Today in Apple: Has Apple actually lost market share? Plus: The value of Apple's brand, and missing iWork features to be reintroduced by Apple

Apple and Market Share

The media has often criticized Apple for not going after higher market share. But has Apple really lost market share? Forbes takes a look at this confusing question.

Apple gained market share in phone sales and Apple lost share… in smartphone sales. The latter category soared 45% to 250 million according to Strategy Analytics, so Apple’s 26% increase wasn’t enough to keep pace, leading to an overall 13.4% share in smartphones. But in total phones, which grew by just 7% to 417 million, Apple actually went from 6.9% to 8.1% as sales of featurephones declined in favor of smartphones.

Wait what? Samsung is selling a ton of smartphones, including around 85 million in the last quarter alone, according to Canalys. That’s obviously far more than Apple’s paltry 33.8 million! Yes, it is, but by way of analogy, Samsung says everything from the Nissan Versa of smartphones to the Mercedes S-Class while Apple only offers models that represent things from Acura up to Mercedes.

More at Forbes

I think the focus on market share by analysts and others has completely missed Apple's strategy. The company focuses on profit share, not market share. Apple is a premium brand, and it does not seek to compete at the very low end of the market. I'm not sure why this is so hard for some folks to understand.
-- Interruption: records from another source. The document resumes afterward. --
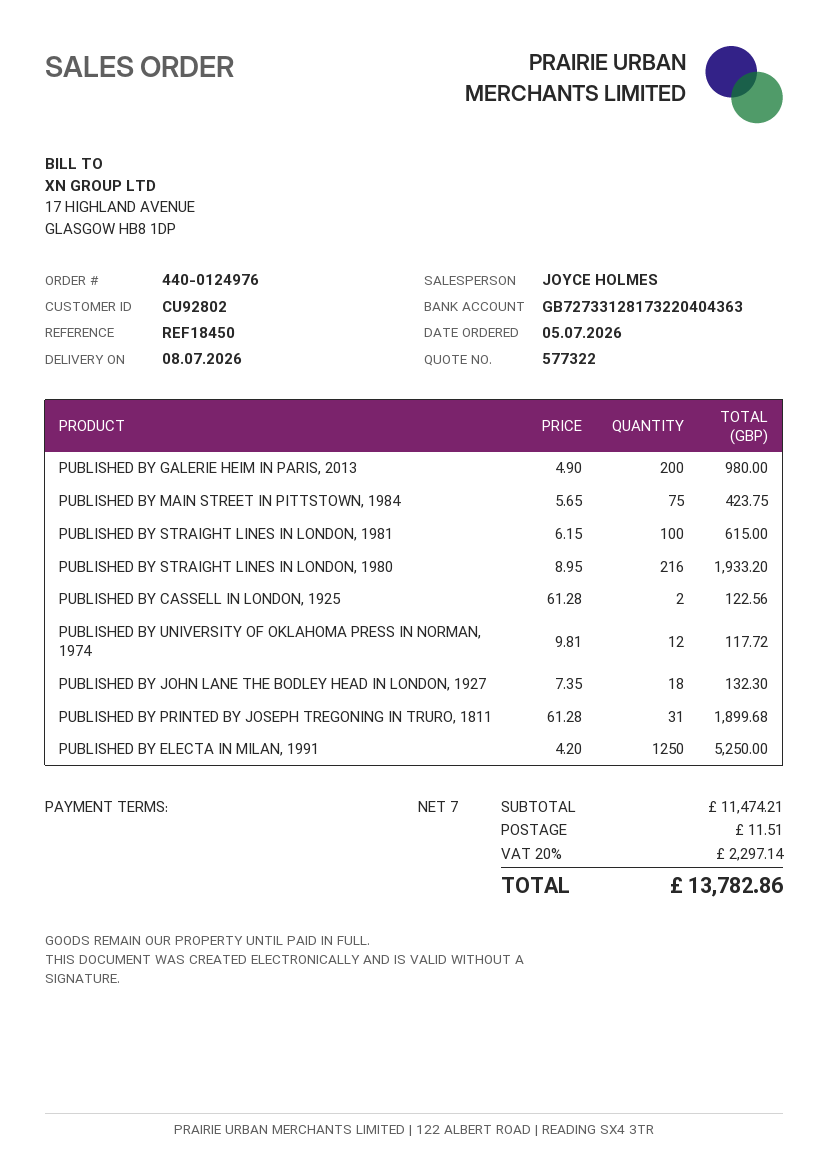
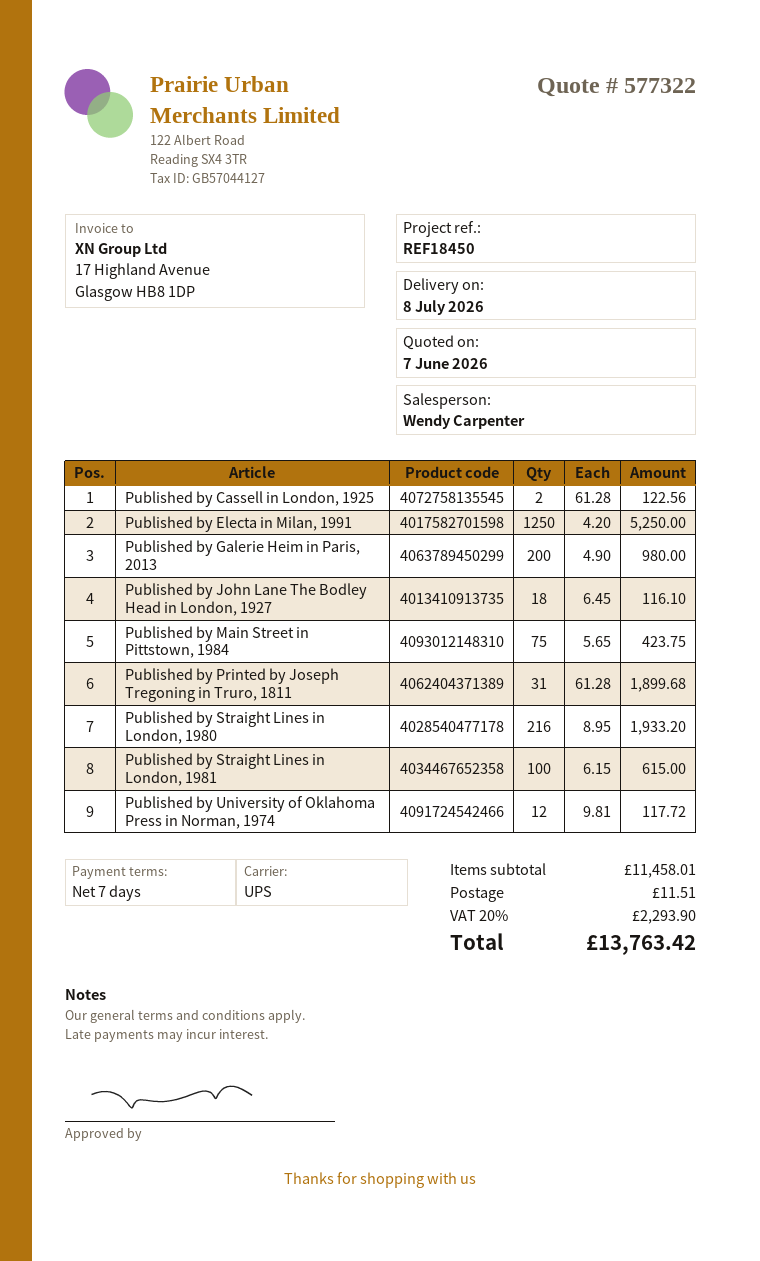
sales rep: JOYCE HOLMES -> Wendy Carpenter
PUBLISHED BY JOHN LANE THE BODLEY HEAD IN LONDON, 1927: 18 x 7.35 = 132.30 -> 18 x 6.45 = 116.10
subtotal: 11474.21 -> 11458.01
tax: 20% = 2297.14 -> 20% = 2293.90
total: 13782.86 -> 13763.42

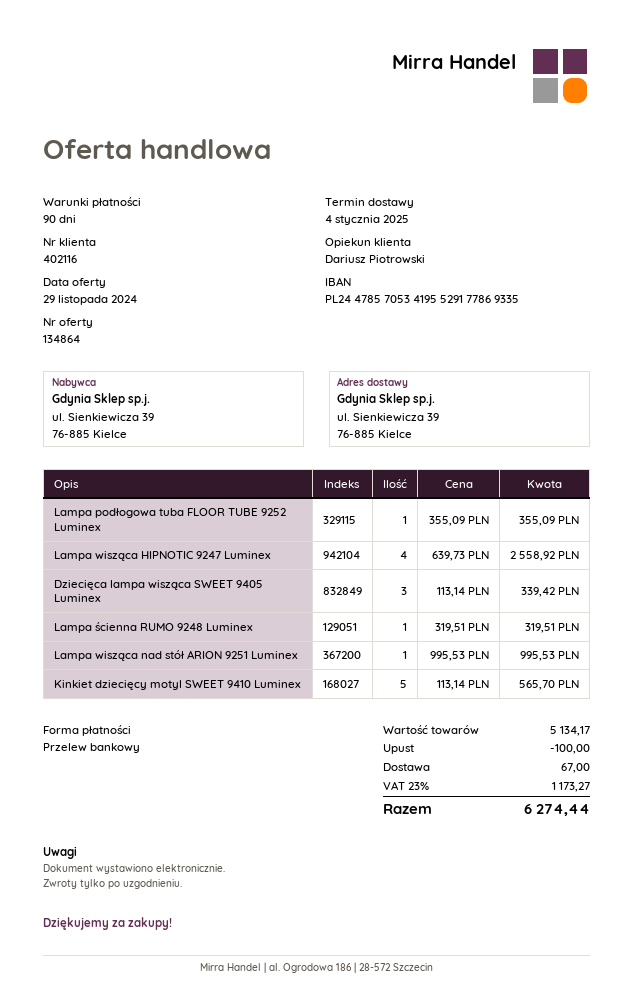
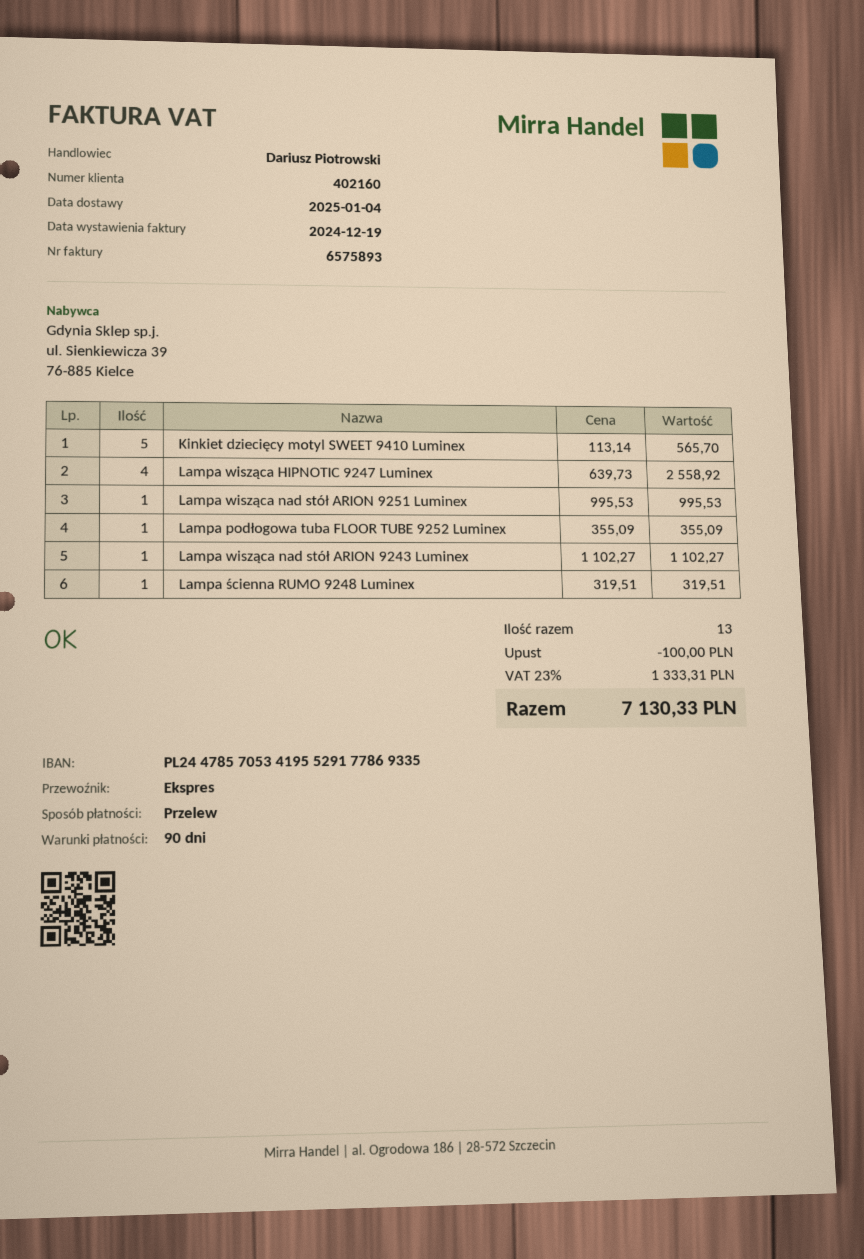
customer number: 402116 -> 402160
Dziecięca lampa wisząca SWEET 9405 Luminex: 3 x 113.14 = 339.42 -> none
Lampa wisząca nad stół ARION 9243 Luminex: none -> 1 x 1102.27 = 1102.27
shipping: 67.00 -> none
tax: 23% = 1173.27 -> 23% = 1333.31
total: 6274.44 -> 7130.33

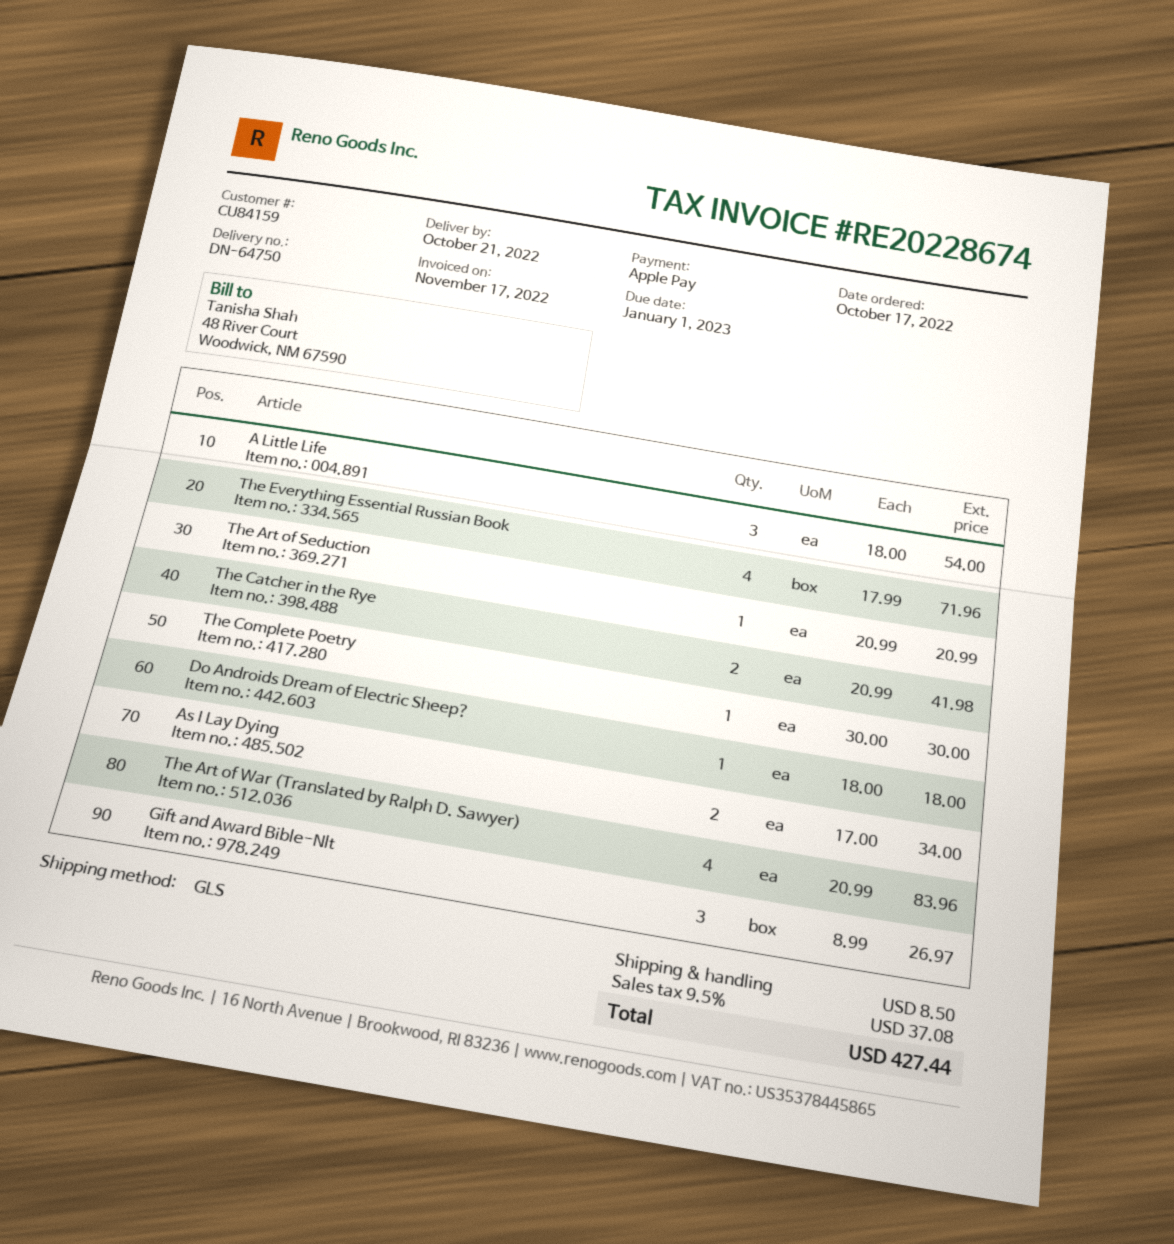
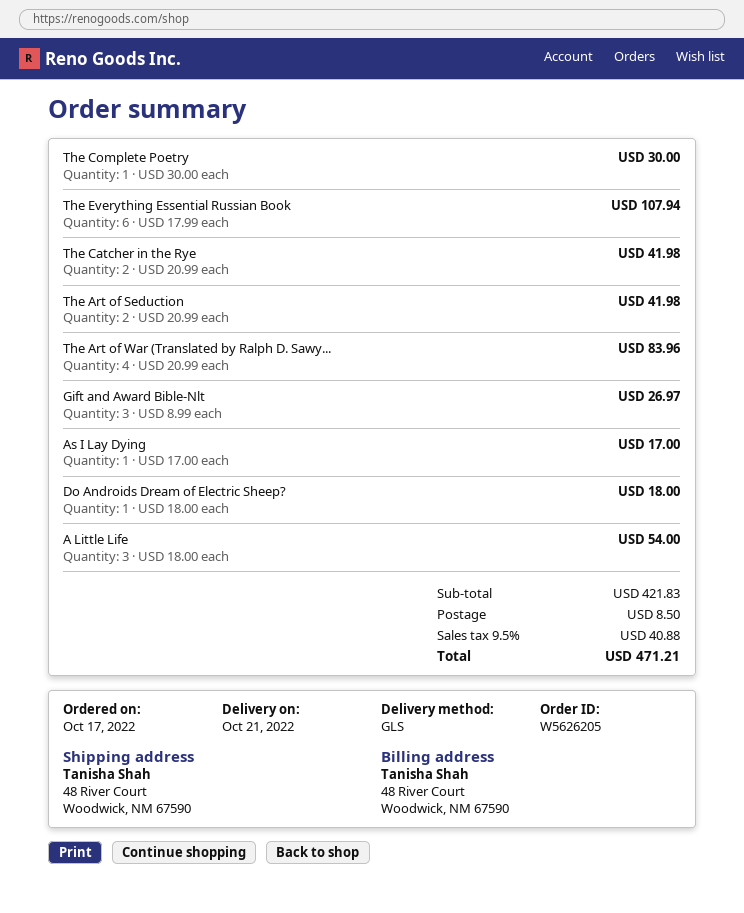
The Everything Essential Russian Book: 4 x 17.99 = 71.96 -> 6 x 17.99 = 107.94
The Art of Seduction: 1 x 20.99 = 20.99 -> 2 x 20.99 = 41.98
As I Lay Dying: 2 x 17.00 = 34.00 -> 1 x 17.00 = 17.00
tax: 9.5% = 37.08 -> 9.5% = 40.88
total: 427.44 -> 471.21

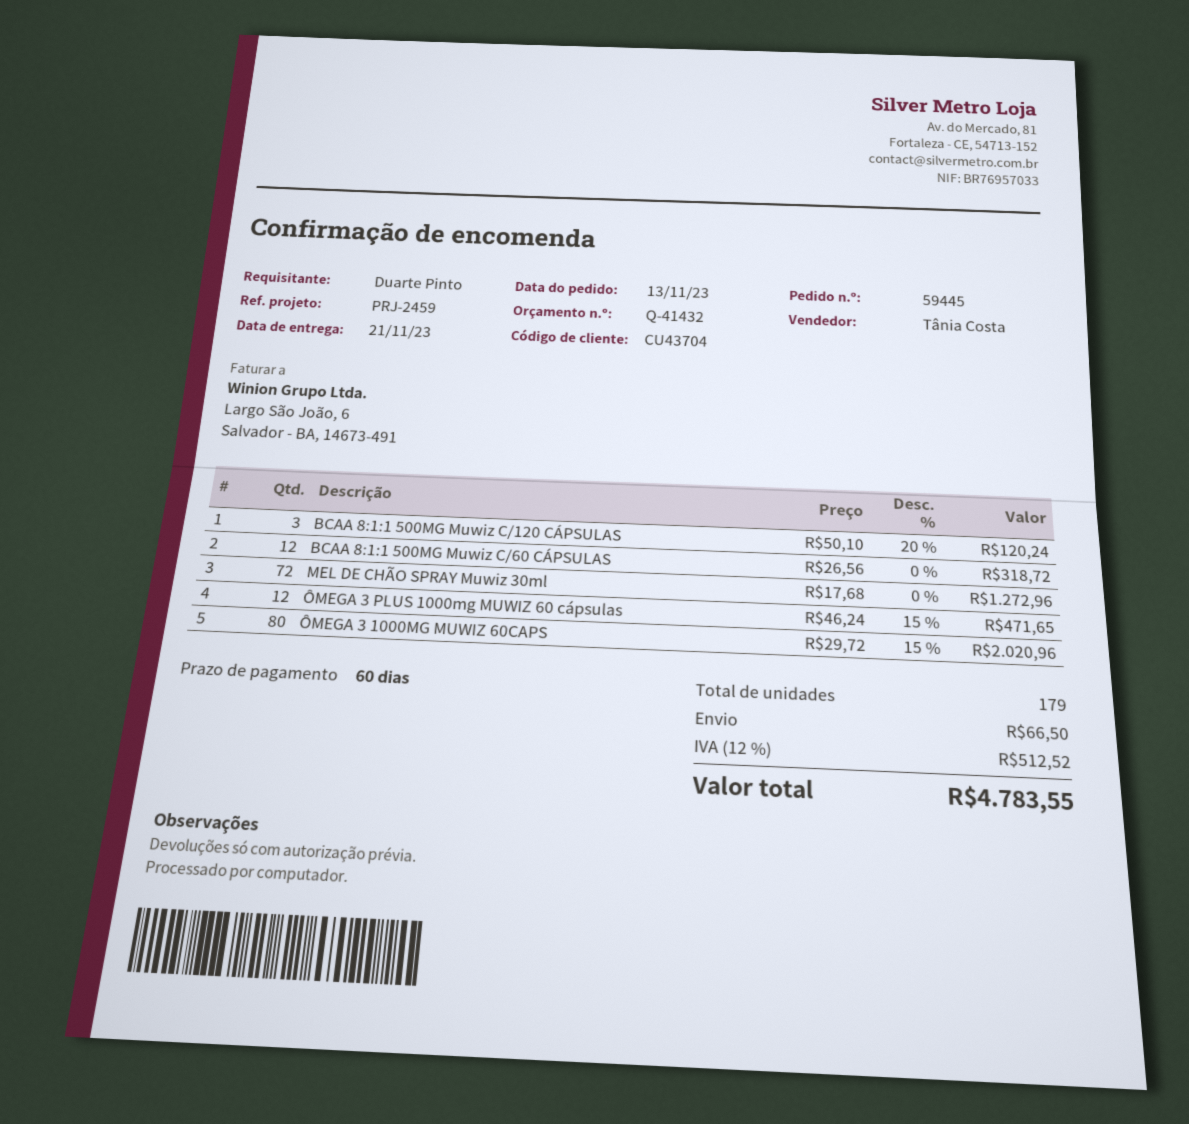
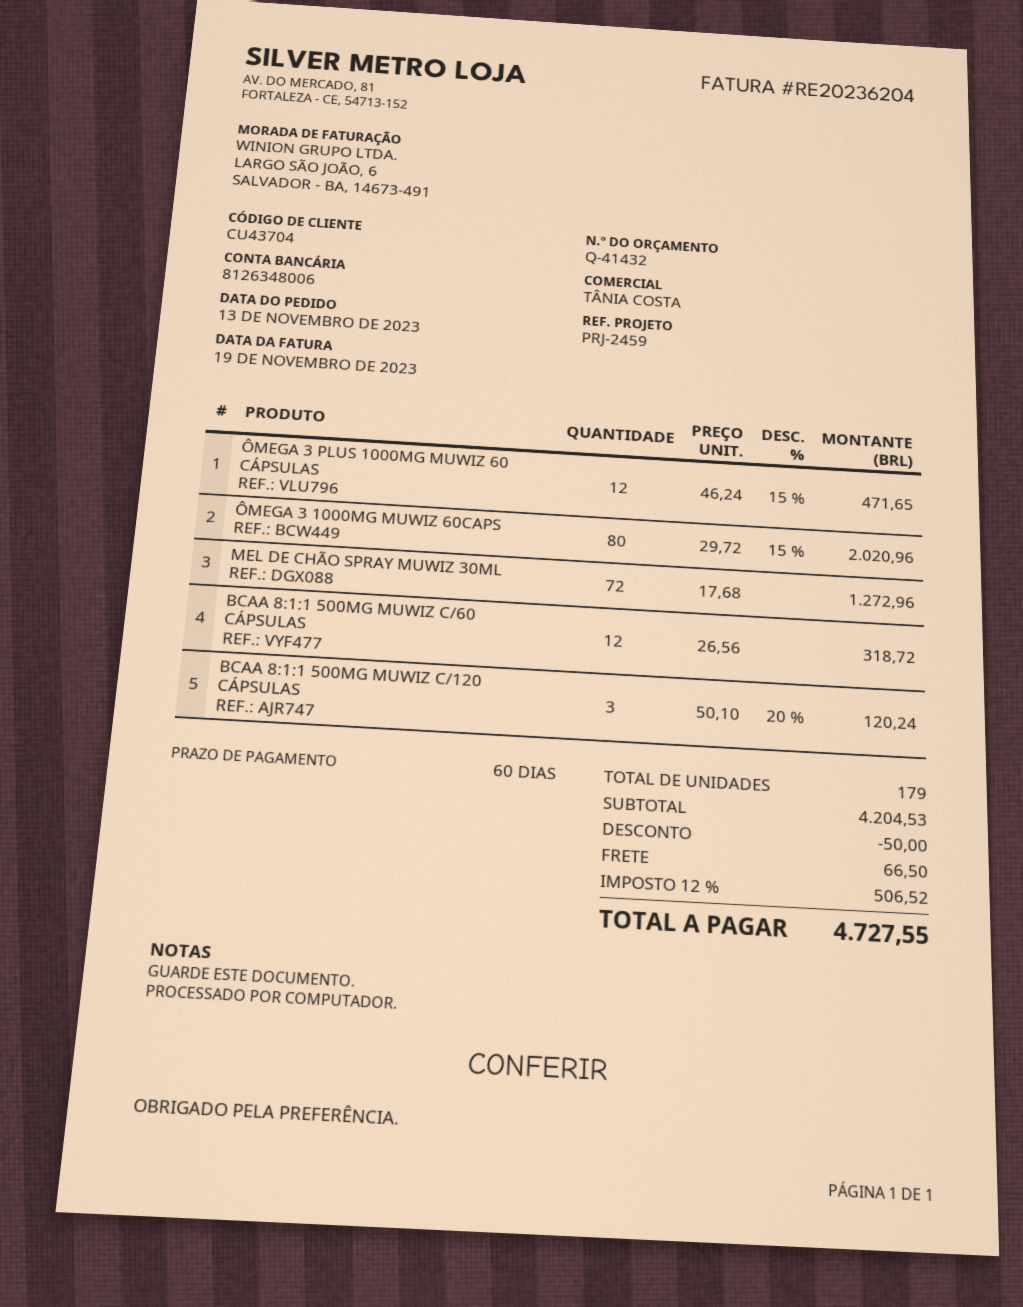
discount: none -> 50.00
tax: 12% = 512.52 -> 12% = 506.52
total: 4783.55 -> 4727.55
The Value of Apple's Brand

Speaking of premium brands, Forbes also has a look at the world's dominant brands and Apple is high on the list.

But a Forbes’ study of the top brands illustrates that the Apple name is as strong as ever. Apple is the most valuable brand in the world for a third straight time at $104.3 billion, up 20% over last year. It is worth nearly twice as much as any other brand on the planet by our count.

More at Forbes

Apple's dominance on the list should come as no surprise, and it's one of the reasons why the company won't release cheap, low-end products. If Apple did that it would be diluting it's brand down to the lowest common denominator in tech products, and that would be very costly indeed.

Apple To Reintroduce iWork Features

Excellent news for users of Apple's iWork applications. The company will be reintroducing features that were removed in the recent iWork updates.

The new iWork applications—Pages, Numbers, and Keynote—were released for Mac on October 22nd. These applications were rewritten from the ground up to be fully 64-bit and to support a unified file format between OS X and iOS 7 versions, as well as iWork for iCloud beta.

These apps feature an all-new design with an intelligent format panel and many new features such as easy ways to share documents, Apple-designed styles for objects, interactive charts, new templates, and new animations in Keynote.

In rewriting these applications, some features from iWork ’09 were not available for the initial release. We plan to reintroduce some of these features in the next few releases and will continue to add brand new features on an ongoing basis.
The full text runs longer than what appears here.